Uyuşmazlık, kadın tarafından açılan boşanma davasında kadın yararına hükmedilen tazminatların miktarlarının dosya kapsamına ve hakkaniyete uygun olup olmadığı noktasında toplanmaktadır.

2. İlgili Hukuk

6100 sayılı Kanunu'nun 190 ıncı maddesi, 369 uncu maddesinin birinci fıkrası ile 370 ve 371 inci maddeleri; 4721 sayılı Türk Medeni Kanun’un 4 üncü maddesi, 174 üncü maddesi; 6098 sayılı Türk Medeni Kanunu'nun 50 nci ve 51 inci maddeleri.

3. Değerlendirme

1.Bölge Adliye Mahkemelerinin nihai kararlarının bozulması 6100 sayılı Kanun'un 371 inci maddesinde yer alan sebeplerden birinin varlığı hâlinde mümkündür.

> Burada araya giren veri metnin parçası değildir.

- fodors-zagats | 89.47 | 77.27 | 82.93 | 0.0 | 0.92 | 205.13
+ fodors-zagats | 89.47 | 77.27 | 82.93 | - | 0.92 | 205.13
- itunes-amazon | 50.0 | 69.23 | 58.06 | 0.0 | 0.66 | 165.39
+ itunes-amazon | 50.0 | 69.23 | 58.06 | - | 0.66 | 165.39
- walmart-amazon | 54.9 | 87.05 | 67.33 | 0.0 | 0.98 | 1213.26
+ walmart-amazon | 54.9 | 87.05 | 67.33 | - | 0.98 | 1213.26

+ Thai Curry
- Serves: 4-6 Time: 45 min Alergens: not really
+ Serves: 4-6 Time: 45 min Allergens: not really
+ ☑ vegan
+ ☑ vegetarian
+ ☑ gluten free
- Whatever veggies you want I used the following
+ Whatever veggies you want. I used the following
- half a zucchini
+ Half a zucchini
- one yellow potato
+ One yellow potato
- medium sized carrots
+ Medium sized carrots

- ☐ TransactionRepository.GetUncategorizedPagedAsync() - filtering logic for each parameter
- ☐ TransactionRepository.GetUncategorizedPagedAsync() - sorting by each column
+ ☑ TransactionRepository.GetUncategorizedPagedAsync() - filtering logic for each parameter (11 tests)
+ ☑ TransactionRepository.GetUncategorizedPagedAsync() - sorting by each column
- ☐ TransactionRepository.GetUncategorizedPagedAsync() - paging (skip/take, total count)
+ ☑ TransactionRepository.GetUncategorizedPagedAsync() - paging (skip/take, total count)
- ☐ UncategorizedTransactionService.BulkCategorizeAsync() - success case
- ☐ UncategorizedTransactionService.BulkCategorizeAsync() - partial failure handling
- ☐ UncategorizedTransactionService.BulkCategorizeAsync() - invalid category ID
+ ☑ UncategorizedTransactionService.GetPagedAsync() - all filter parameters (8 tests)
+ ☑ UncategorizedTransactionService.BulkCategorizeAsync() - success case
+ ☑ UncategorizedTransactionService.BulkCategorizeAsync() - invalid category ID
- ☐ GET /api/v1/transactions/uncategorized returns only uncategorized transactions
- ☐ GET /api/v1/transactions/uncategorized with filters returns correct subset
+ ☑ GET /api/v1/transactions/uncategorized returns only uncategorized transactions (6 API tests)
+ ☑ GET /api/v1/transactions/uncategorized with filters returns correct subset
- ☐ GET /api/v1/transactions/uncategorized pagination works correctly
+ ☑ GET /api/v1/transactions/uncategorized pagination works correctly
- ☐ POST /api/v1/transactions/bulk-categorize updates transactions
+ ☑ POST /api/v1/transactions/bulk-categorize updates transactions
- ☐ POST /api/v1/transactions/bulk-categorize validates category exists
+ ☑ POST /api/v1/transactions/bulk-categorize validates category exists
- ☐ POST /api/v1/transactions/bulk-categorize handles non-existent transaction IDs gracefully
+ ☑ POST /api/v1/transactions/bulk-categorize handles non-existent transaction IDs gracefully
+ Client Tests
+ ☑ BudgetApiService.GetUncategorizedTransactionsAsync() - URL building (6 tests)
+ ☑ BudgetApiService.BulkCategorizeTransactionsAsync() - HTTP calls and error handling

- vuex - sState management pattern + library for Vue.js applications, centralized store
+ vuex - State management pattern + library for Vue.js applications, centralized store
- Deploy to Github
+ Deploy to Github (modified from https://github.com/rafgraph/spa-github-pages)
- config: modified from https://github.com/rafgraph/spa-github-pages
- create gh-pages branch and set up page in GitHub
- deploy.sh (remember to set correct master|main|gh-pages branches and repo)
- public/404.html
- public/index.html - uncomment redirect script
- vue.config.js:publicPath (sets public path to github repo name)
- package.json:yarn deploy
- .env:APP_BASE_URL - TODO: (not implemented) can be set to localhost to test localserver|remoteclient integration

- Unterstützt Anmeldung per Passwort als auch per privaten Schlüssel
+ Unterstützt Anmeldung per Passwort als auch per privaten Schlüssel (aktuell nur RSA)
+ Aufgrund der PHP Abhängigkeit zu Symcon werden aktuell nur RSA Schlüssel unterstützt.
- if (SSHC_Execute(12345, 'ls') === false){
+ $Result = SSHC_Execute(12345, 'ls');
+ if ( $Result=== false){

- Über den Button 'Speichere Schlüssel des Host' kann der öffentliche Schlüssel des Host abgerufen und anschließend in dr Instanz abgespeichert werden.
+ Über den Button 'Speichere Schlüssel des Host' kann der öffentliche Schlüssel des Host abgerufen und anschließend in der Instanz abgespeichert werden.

2.Temyizen incelenen karar, tarafların karşılıklı iddia ve savunmalarına, dayandıkları belgelere, uyuşmazlığa uygulanması gereken hukuk kuralları ile hukuki ilişkinin nitelendirilmesine, dava şartlarına, yargılama ve ispat kuralları ile kararda belirtilen gerekçelere göre usul ve kanuna uygun olup davalı erkek tarafından temyiz dilekçesinde ileri sürülen nedenler kararın bozulmasını gerektirecek nitelikte görülmemiştir.

VI. KARAR

Açıklanan sebeplerle;

1.Davalı erkeğin kusur belirlemesine yönelik temyiz dilekçesinin istinaf edilmeyen yön temyiz edilemeyeceğinden REDDİNE,

2.Davalı erkeğin diğer hususlara yönelik temyiz itirazlarının incelenmesine gelince;

Temyiz olunan Bölge Adliye Mahkemesi kararının 6100 sayılı Kanun'un 370 inci maddesinin birinci fıkrası uyarınca ONANMASINA,

Aşağıda yazılı temyiz giderinin temyiz edene yükletilmesine,

Dosyanın İlk Derece Mahkemesine, kararın bir örneğinin Bölge Adliye Mahkemesine gönderilmesine,

18.11.2024 tarihinde oy birliğiyle karar verildi.